- Directed by: Henry Jaglom
- Written by: Henry Jaglom
- Produced by: Michael Jaglom M. H. Simonson Judith Wolinsky
- Starring: Orson Welles Henry Jaglom Andrea Marcovicci Michael Emil Sally Kellerman
- Cinematography: Hanania Baer
- Distributed by: Castle Hill Productions Inc.
- Release date: 1987;
- Running time: 111 minutes
- Country: United States
- Language: English

= Someone to Love (1987 film) =

1987 film by Henry Jaglom

Someone to Love is a 1987 American comedy film directed by Henry Jaglom. It was Orson Welles' final live action film appearance, released two years after his death but produced before his voiceover in The Transformers: The Movie, his final film performance.

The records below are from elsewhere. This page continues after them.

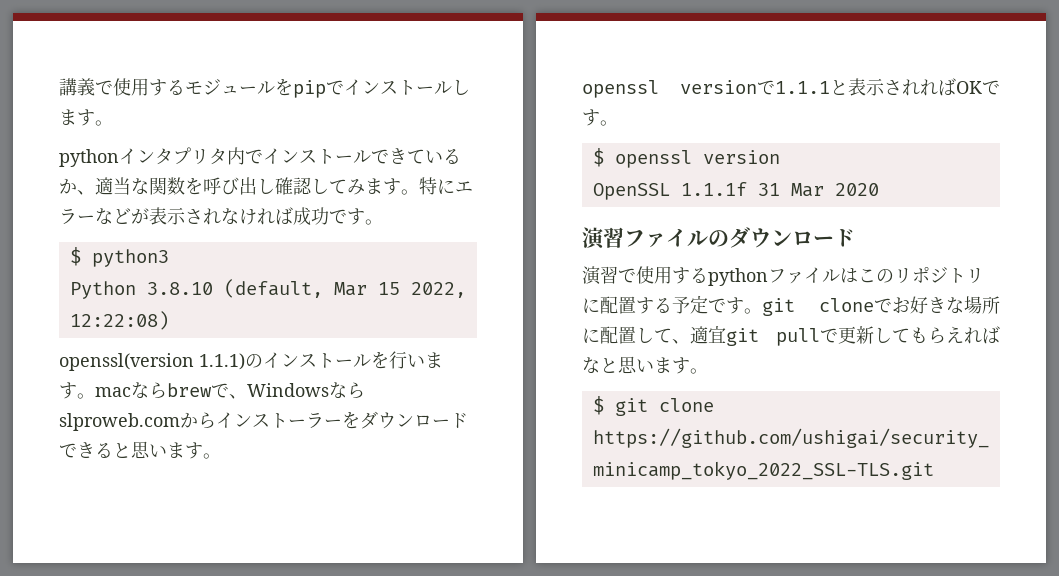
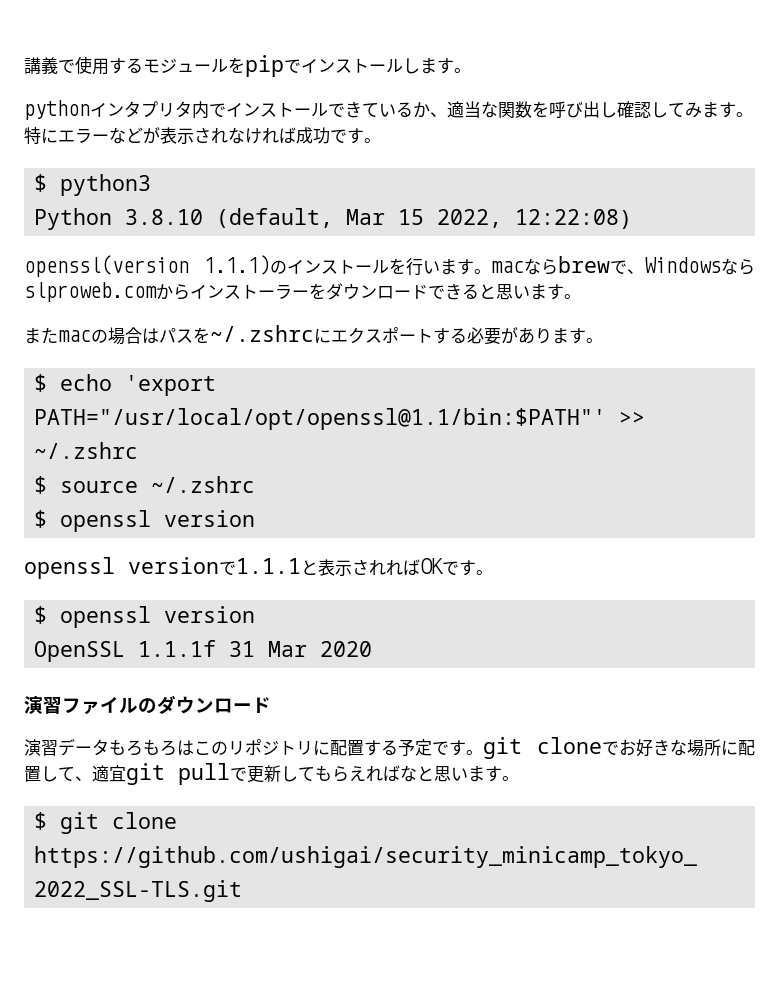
(221, 456) none -> [24,325,603,345] [34,374,217,396] [34,408,646,430] [34,442,139,459] [34,476,256,494] [34,510,256,532] // またmacの場合はパスを~/.zshrcにエクスポートする必要があります。 // $ echo 'export PATH="/usr/local/opt/openssl@1.1/bin:$PATH"' >> ~/.zshrc // $ source ~/.zshrc // $ openssl version
[618,266,840,286] で使用するpythonファイル -> [58,738,177,756] データもろもろ

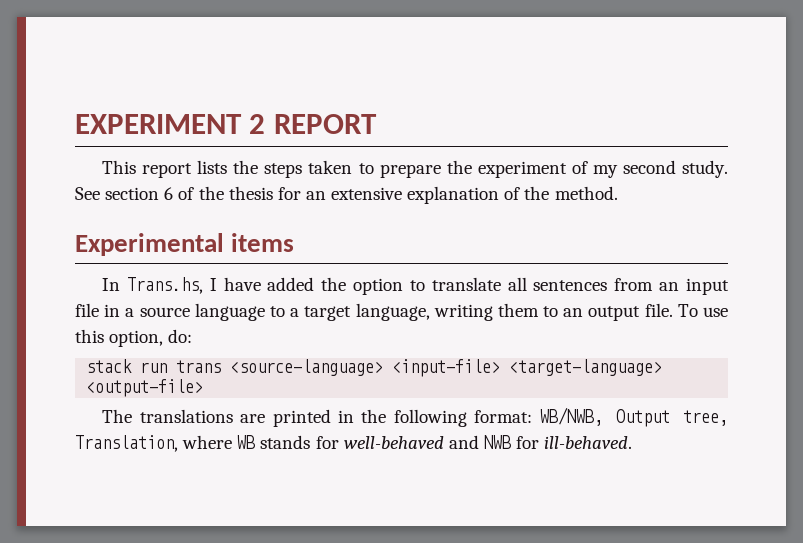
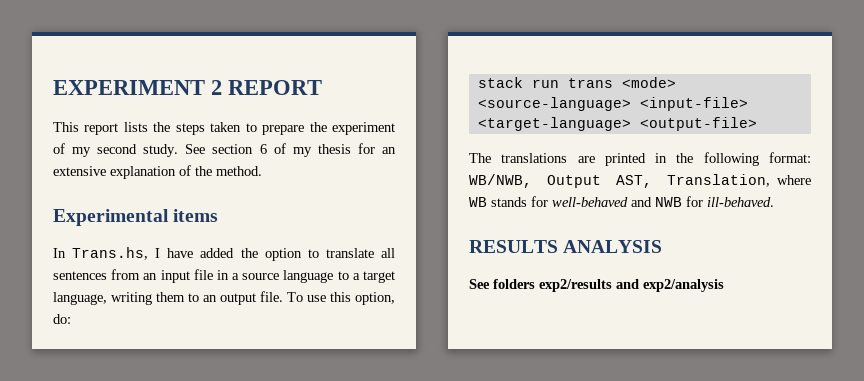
[198,186,224,200] the -> [292,147,312,157] my
(222, 366) none -> [621,77,676,88] <mode>
[683,410,729,426] tree, -> [616,175,653,188] AST,
(633, 442) none -> [469,240,663,253] [469,279,724,292] // RESULTS ANALYSIS // See folders exp2/results and exp2/analysis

The film was screened in the Un Certain Regard section at the 1987 Cannes Film Festival.

==Plot==
The film is a pseudo-documentary about a filmmaker who throws a Valentine's Day party at an old theater that is about to be demolished. The filmmaker invites numerous single friends, including his brother, the real estate agent who sold the theater to a developer who is going to build a modern shopping mall, to the party and then quizzes them on camera about their lives, failed relationships, intimacy issues, and loneliness.

==Cast==
- Orson Welles as Danny's Friend
- Henry Jaglom as Danny Sapir
- Andrea Marcovicci as Helene Eugene
- Michael Emil as Mickey Sapir
- Sally Kellerman as Edith Helm
- Oja Kodar as Yolena
- Stephen Bishop as Blue
- Ronee Blakley as Attendee
- Kathryn Harrold as Attendee - Kathryn
- Monte Hellman as Attendee - Richard
- David Frishberg as Harry
- Miles Kreuger as Theatre Manager
- Bjorke Andersun as Truck Driver

==Critical reception==
Walter Goodman of The New York Times wrote in his review, "If you haven't been in a roomful of chatter about relationships lately and are aching for the experience, Someone to Love may be just the cure. Watching this latest effort of Henry Jaglom, who makes movies that feature his friends and relatives, is the next best thing to being trapped in a 1960's encounter session with people you'd just as soon not encounter."

==See also==
- Your Name Here – a 2015 Canadian docufiction film directed by B. P. Paquette featuring dozens of amateur actors and that examines the art and craft of movie acting, and the desire for movie stardom.
- Hello Cinema – a 1995 Iranian docufiction film directed by Mohsen Makhmalbaf that shows various everyday people being auditioned and explaining their reason for wanting to act in a film.
- Filming Othello – a 1978 documentary film directed by and starring Orson Welles about the making of his award-winning 1952 production Othello.
- F for Fake – the last major film completed by Orson Welles, who directed, co-wrote, and starred in the film, which is loosely a documentary that operates in several different genres and has been described as a kind of film essay.